■ EXERCISE INPUTS:
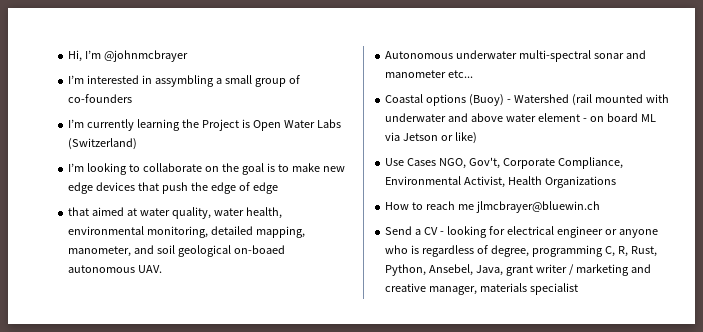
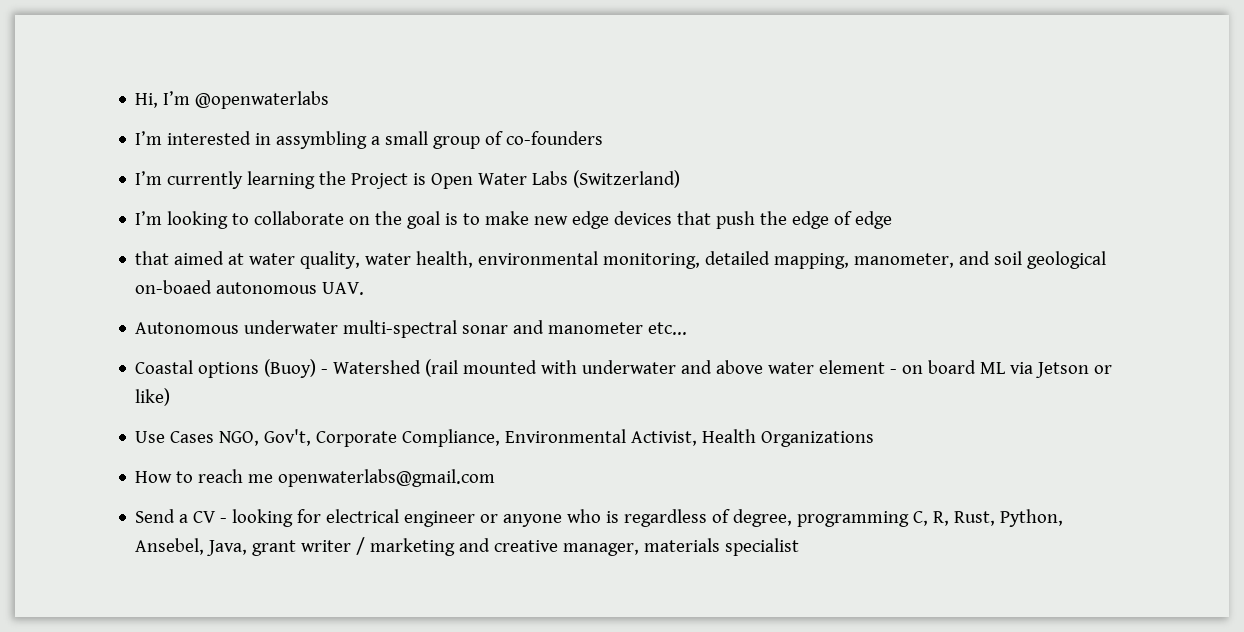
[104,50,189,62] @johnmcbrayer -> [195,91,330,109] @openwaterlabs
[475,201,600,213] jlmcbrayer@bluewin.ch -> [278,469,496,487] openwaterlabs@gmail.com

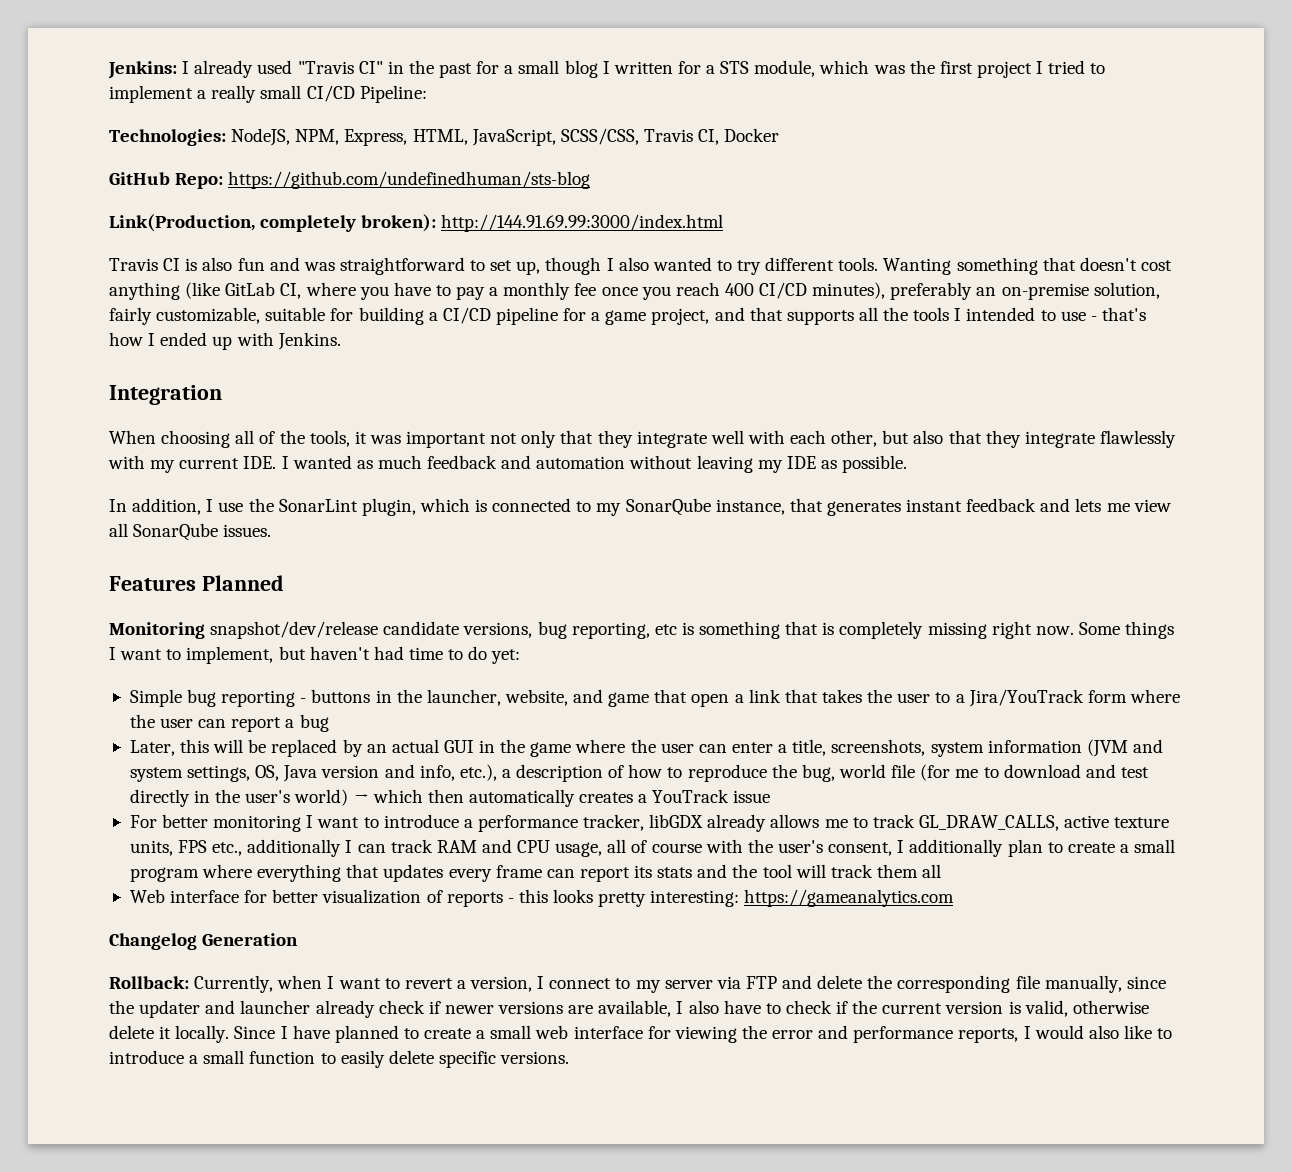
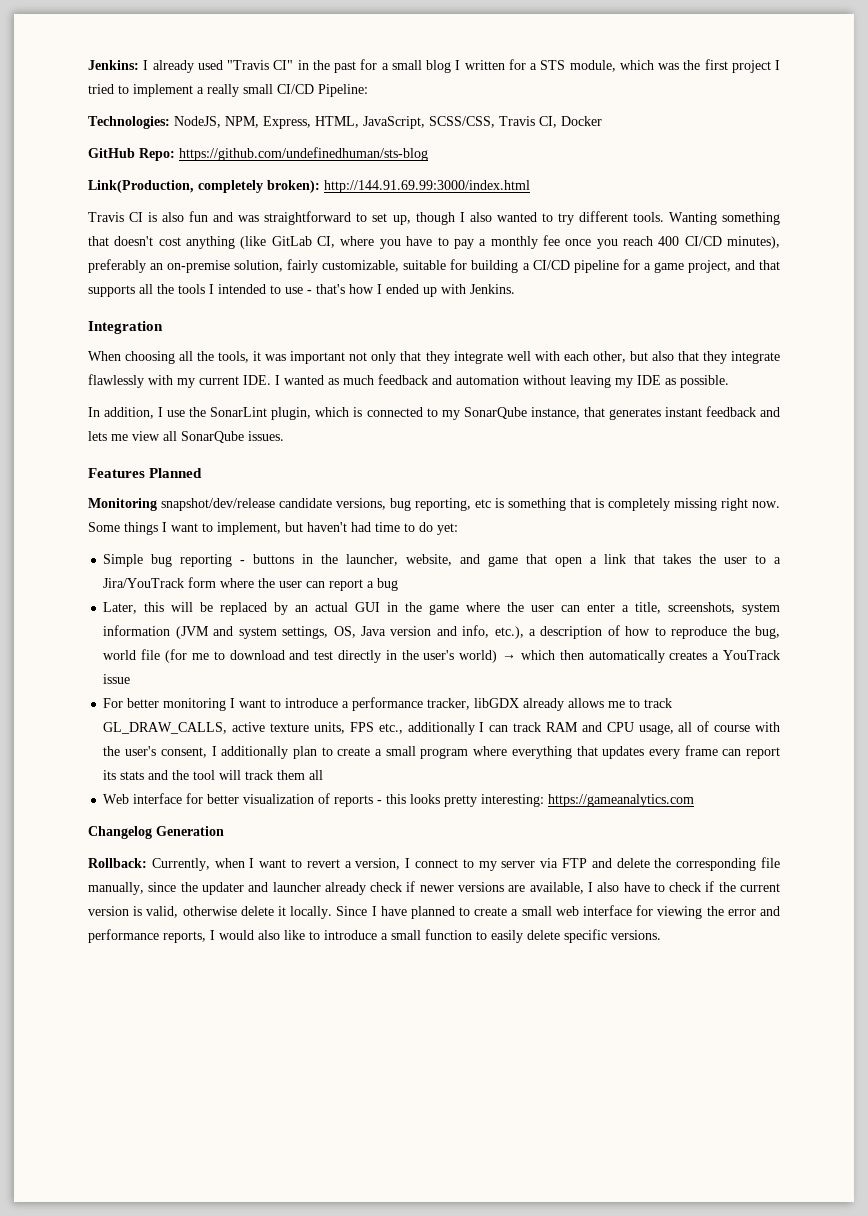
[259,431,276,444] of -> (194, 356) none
---
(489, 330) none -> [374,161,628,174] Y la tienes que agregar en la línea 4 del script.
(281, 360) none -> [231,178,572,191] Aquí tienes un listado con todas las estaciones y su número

■ REQUIRED ACTION:
Among the records above, locate the line containing "[104,50,189,62] @johnmcbrayer ->" and the line containing "[259,431,276,444] of -> (194, 356) none", then transcribe exactly the lines starting at the first and ending at the second, with no pictures.

■ EXERCISE RESULT:
[104,50,189,62] @johnmcbrayer -> [195,91,330,109] @openwaterlabs
[475,201,600,213] jlmcbrayer@bluewin.ch -> [278,469,496,487] openwaterlabs@gmail.com

[259,431,276,444] of -> (194, 356) none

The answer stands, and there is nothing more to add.